The Canadarm, Canada’s most notable robotic achievement, was signed over to NASA and travelled to space. It remained in space for 30 years, completing 90 missions.
1984
Professor Ed Jernigan becomes Director of the Waterloo Shad Valley program and will hold the position until 2015.
1987
Professor Muthu Chandrashekar becomes Department Chair. Dr. Chandrashekar (MASc ’70, PhD ’73, systems design engineering) was a researcher in solar energy and developed computer models for the analysis and design of energy systems.
1990s
1990
John Vellinga (BASc ’91, systems design engineering) founds the Waterloo Engineering Endowment Foundation (WEEF), with Avi Belinsky (BASc ’90, electrical engineering). The interest from the fund is used to purchase equipment for undergraduate engineering education. The endowment reached $20 million in 2021.
1993
Professor Keith W. Hipel (BASc, ‘70, civil engineering, MASc, ’72 systems design engineering, PhD ’75 civil engineering) becomes Department Chair. His research interest is in conflict resolution and decision-making methodologies applied to societal and environmental systems.
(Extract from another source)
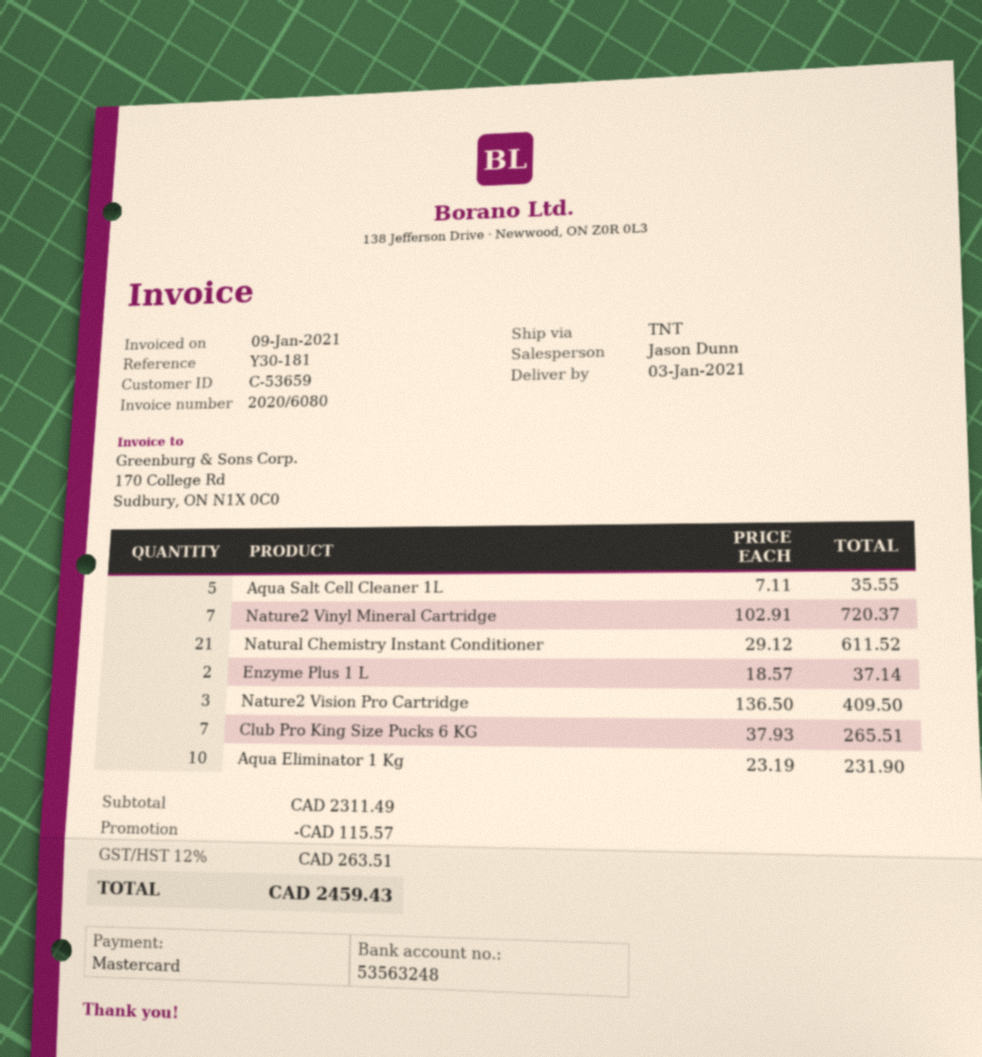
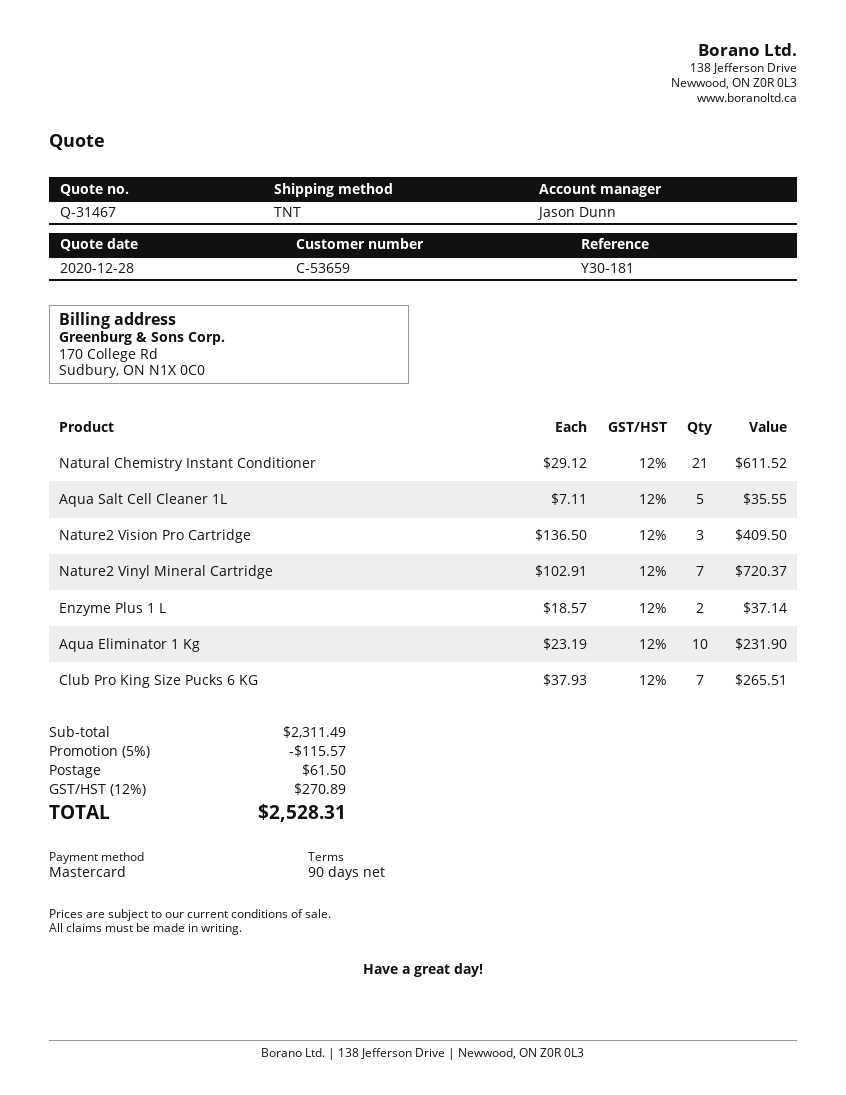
shipping: none -> 61.50
tax: 12% = 263.51 -> 12% = 270.89
total: 2459.43 -> 2528.31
Dr. Hipel hosts the first International Conference on Water Resources and Environment Research (ICWRER) at the University of Waterloo in honour of SYDE Professor T.E. Unny.

1996
SYDE hires its first female tenure-track faculty member, Professor Carolyn MacGregor (BA '83, psychology). Dr. MacGregor's research interest is human factors engineering.
1998
Professor Ed Jernigan becomes Department Chair
Professor Hipel is elected to the Royal Society of Canada (RSC). In 2011, he receives the Society’s Sir John William Dawson Medal in recognition of his contributions of knowledge in multiple domains.
2000s
2002
Professor John McPhee, with Professors Rob Gorbet, Jan Huissoon and Farid Golnaraghi from the Department of Electrical and Computer Engineering, found the Mechatronics Department
2004
Professor Glenn Heppler, an expert in dynamics of structures, and multilink and single link systems, becomes Chair.
SYDE completes the first major proposal for a Biomedical Undergraduate Engineering program
2008
Professor Jernigan founds the Knowledge Integration program in the Faculty of Environment, a program for problem-solvers who transcend disciplines.
2010s
2010
Dr. Paul Fieguth, an expert in multiscale statistical modelling and machine learning becomes Department Chair
SYDE moves into the new building, Engineering 5.
2014
The first cohort of Biomedical Engineering undergraduate students is admitted.
2017
Dr. Paul Calamai serves as acting Chair
2018
SYDE celebrates its 50th anniversary
Teaching and research labs in Douglas Wright Engineering (DWE) become dedicated Biomedical Engineering spaces.
2019
Dr. Maud Gorbet, an expert in biocompatibility in ocular and cardiovascular environments, serves as interim Chair
The first cohort of Biomedical Engineering undergraduate students graduates.
2020s
2020
Dr. Lisa Aultman-Hall, an expert in transportation systems and associated emissions, becomes Chair
Professor Alexander Wong elected to the Royal Society of Canada College of New Scholars, Artists and Scientists
The Autonomous Vehicle Research and Intelligence Lab (AVRIL) opens
2025
The Biomedical Engineering Graduate program admits its first cohort of students.
Professor John McPhee elected to the Royal Society of Canada
2026
The first master’s student graduates from the Biomedical Engineering graduate program.